Regular expression in Python not working

Question

I'm working on a Python script that can download images from Flickr, among other sites. I use the Flickr API to pull the various sizes of the image I'm trying to download and identify the URL for the original size. Well, that's what I'm trying to do. Here's my code so far...

URL = {a Flickr link}

flickr = re.match(r".*flickr\.com\/photos\/([^\/]+)\/([0-9^\/]+)\/", URL)
URL = "https://api.flickr.com/services/rest/?method=flickr.photos.getSizes&api_key=6002c84e96ff95c1a861eafafa4284ba&photo_id=" + flickr.group(2) + "&format=json&nojsoncallback=1"

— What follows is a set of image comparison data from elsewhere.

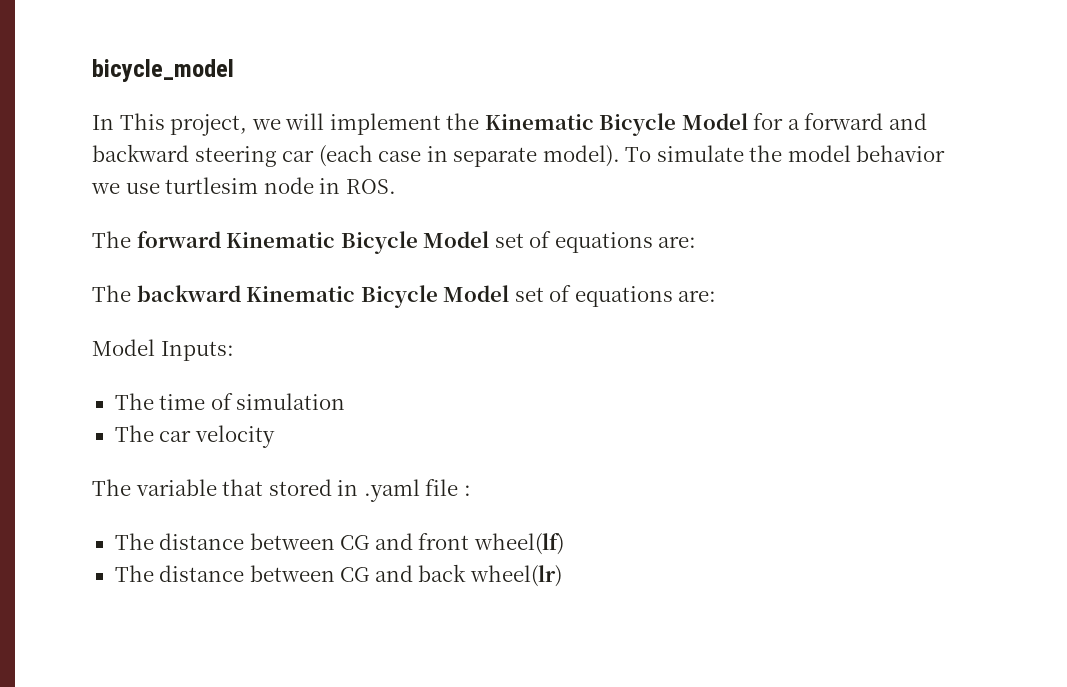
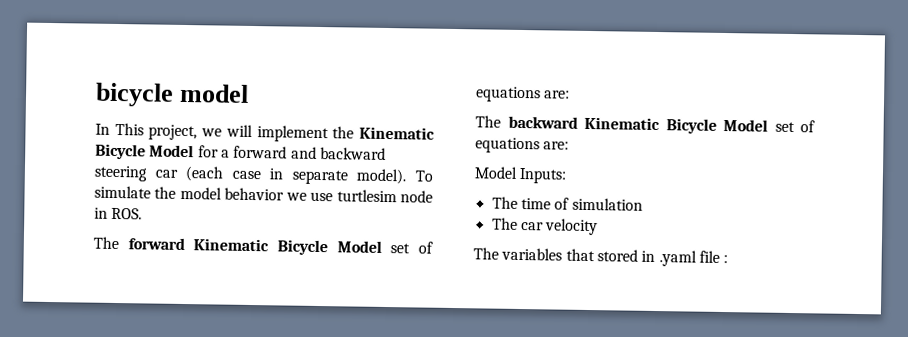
- bicycle_model
+ bicycle model
- The variable that stored in .yaml file :
+ The variables that stored in .yaml file :
- The distance between CG and front wheel(lf)
- The distance between CG and back wheel(lr)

request = requests.get(URL)
result = request.text

parsed = re.match(r".\"Original\".*\"source\"\: \"([^\"]+)", result)
URL = parsed.group(1)

Using print() statements throughout my code, I know that the first regular expression (to parse the original Flickr URL to identify the photo ID) works properly, and that the API request works properly, returning the following result (using the example URL https://www.flickr.com/photos/matbellphotography/33413612735/sizes/h/)...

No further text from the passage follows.